April 24, 1945
HYDE PARK, Monday – We came back to Hyde Park yesterday morning, just one week from the time we all gathered here for the committal service in our hedge-surrounded garden. My sons and I went to look at the grave. If two soldiers had not been on guard, and the beautiful orchids flown up from the South had not covered the spot where the sod had been put back so carefully, we would hardly have known that the lawn was not as it had always been.
Before very long, the simple stone which my husband described very carefully for us will be in place. But in the meantime the children and the dogs will be quite unconscious that here a short time ago a solemn military funeral was held, and they will think of it as a place where flowers grow and where the hedge protects them from the wind and makes the sun shine down more warmly. And that is as my husband would have it. He liked children and dogs and sunshine and flowers, and they are all around him now.
We drove over the boundaries of the place yesterday afternoon trying to ascertain, from the maps we had, exactly what the memorandums meant which my husband so carefully wrote out for us. If you have ever tried to reconcile a map and the actual roads through the woods with the descriptions in a memorandum, no matter how accurate it is, you will understand how difficult we found it. Many a time we stopped where two trails ran into each other and wondered just exactly where this road really was on the map.
It was a wonderful day, but very windy and much colder than when we were here two weeks ago. We have had open fires in our living rooms all the afternoon and evening. But the house as a whole is very cold, and I don’t dare turn up our heat because we have a very limited amount of oil.
Miss Thompson looks with despair on three clothes-baskets filled with mail, and so, dear readers, if you don’t get any answers to your letters, you will know that eventually they will all be ready. Meanwhile, it is physically impossible to do more than thank you here for your kindness and your real understanding and sympathy.

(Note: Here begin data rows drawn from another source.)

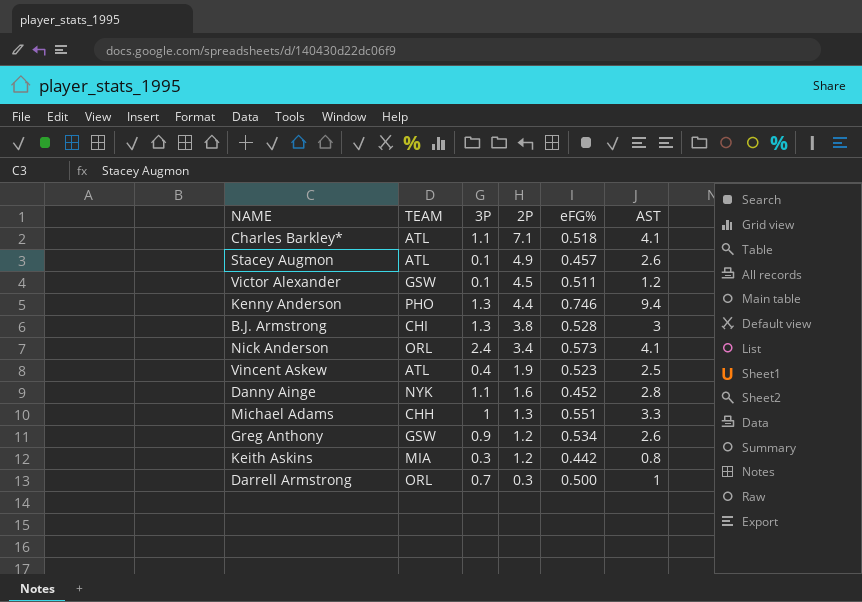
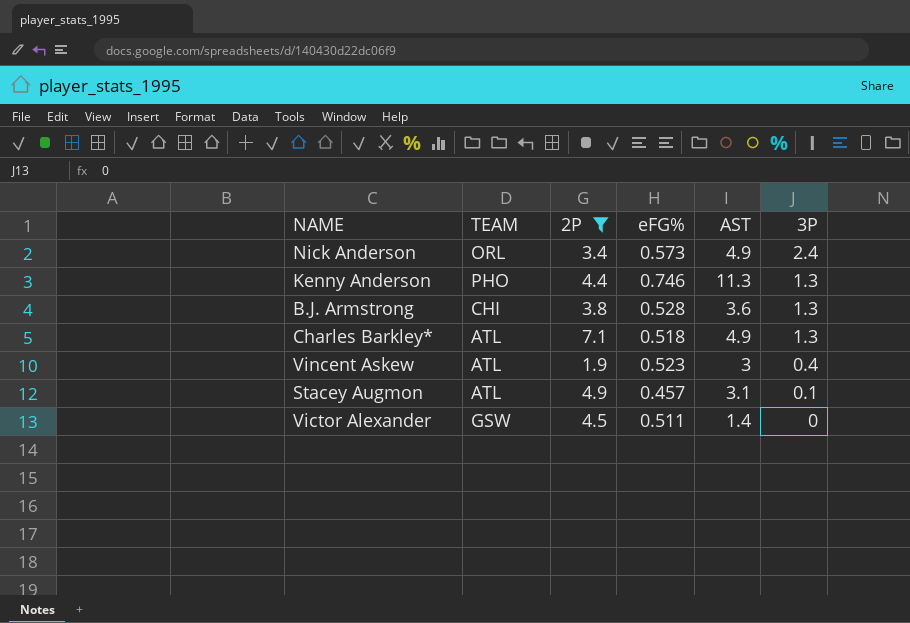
filter: none -> 2P >= 1.9
row order: 2P descending -> 3P descending
column 3P | position: 3 -> 6
Nick Anderson | AST: 4.1 -> 4.9
Kenny Anderson | AST: 9.4 -> 11.3
B.J. Armstrong | AST: 3 -> 3.6
Charles Barkley* | AST: 4.1 -> 4.9
Charles Barkley* | 3P: 1.1 -> 1.3
Vincent Askew | AST: 2.5 -> 3
Stacey Augmon | AST: 2.6 -> 3.1
Victor Alexander | AST: 1.2 -> 1.4
Victor Alexander | 3P: 0.1 -> 0

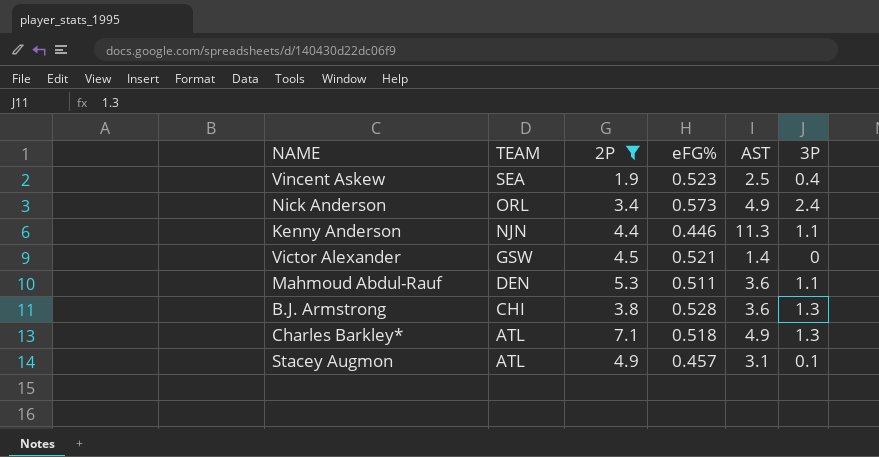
row order: 3P descending -> TEAM descending
Vincent Askew | TEAM: ATL -> SEA
Vincent Askew | AST: 3 -> 2.5
Kenny Anderson | TEAM: PHO -> NJN
Kenny Anderson | eFG%: 0.746 -> 0.446
Kenny Anderson | 3P: 1.3 -> 1.1
Victor Alexander | eFG%: 0.511 -> 0.521
row Mahmoud Abdul-Rauf: none -> DEN | 5.3 | 0.511 | 3.6 | 1.1

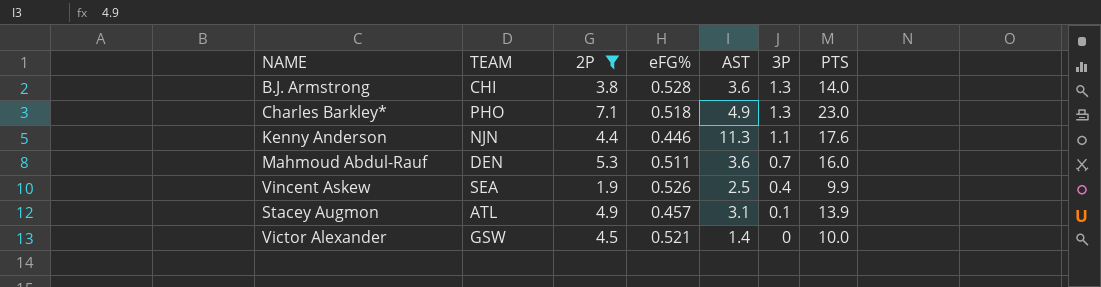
row order: TEAM descending -> 3P descending
column PTS | position: none -> 7
row Nick Anderson: ORL | 3.4 | 0.573 | 4.9 | 2.4 -> none
Charles Barkley* | TEAM: ATL -> PHO
Mahmoud Abdul-Rauf | 3P: 1.1 -> 0.7
Vincent Askew | eFG%: 0.523 -> 0.526

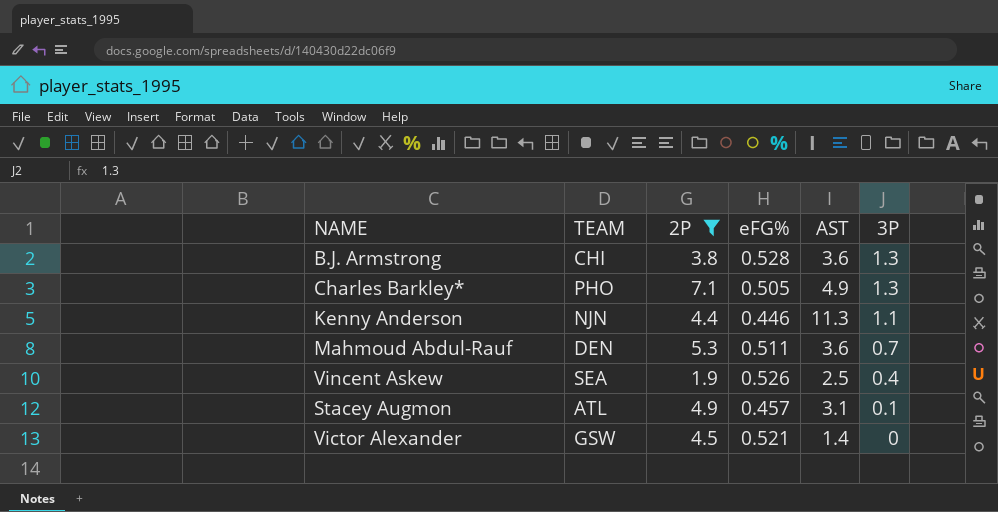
column PTS | position: 7 -> none
Charles Barkley* | eFG%: 0.518 -> 0.505

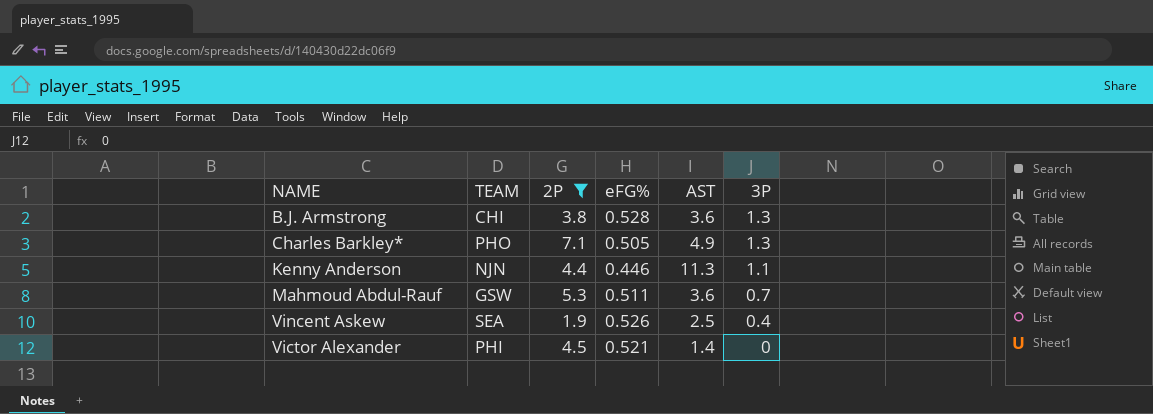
row Stacey Augmon: ATL | 4.9 | 0.457 | 3.1 | 0.1 -> none
Mahmoud Abdul-Rauf | TEAM: DEN -> GSW
Victor Alexander | TEAM: GSW -> PHI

Today our heavier tasks begin, as trucks arrive from Washington and things are unpacked and made available for the further business of settling an estate. I foresee that we have many long days of work in the big house before it is presentable for government visitors, and many long evenings ahead of us just opening and reading this incoming mail. Someday, however, we will actually find ourselves sitting down to read a book without that guilty feeling which weighs upon one when the job you should be doing is ignored.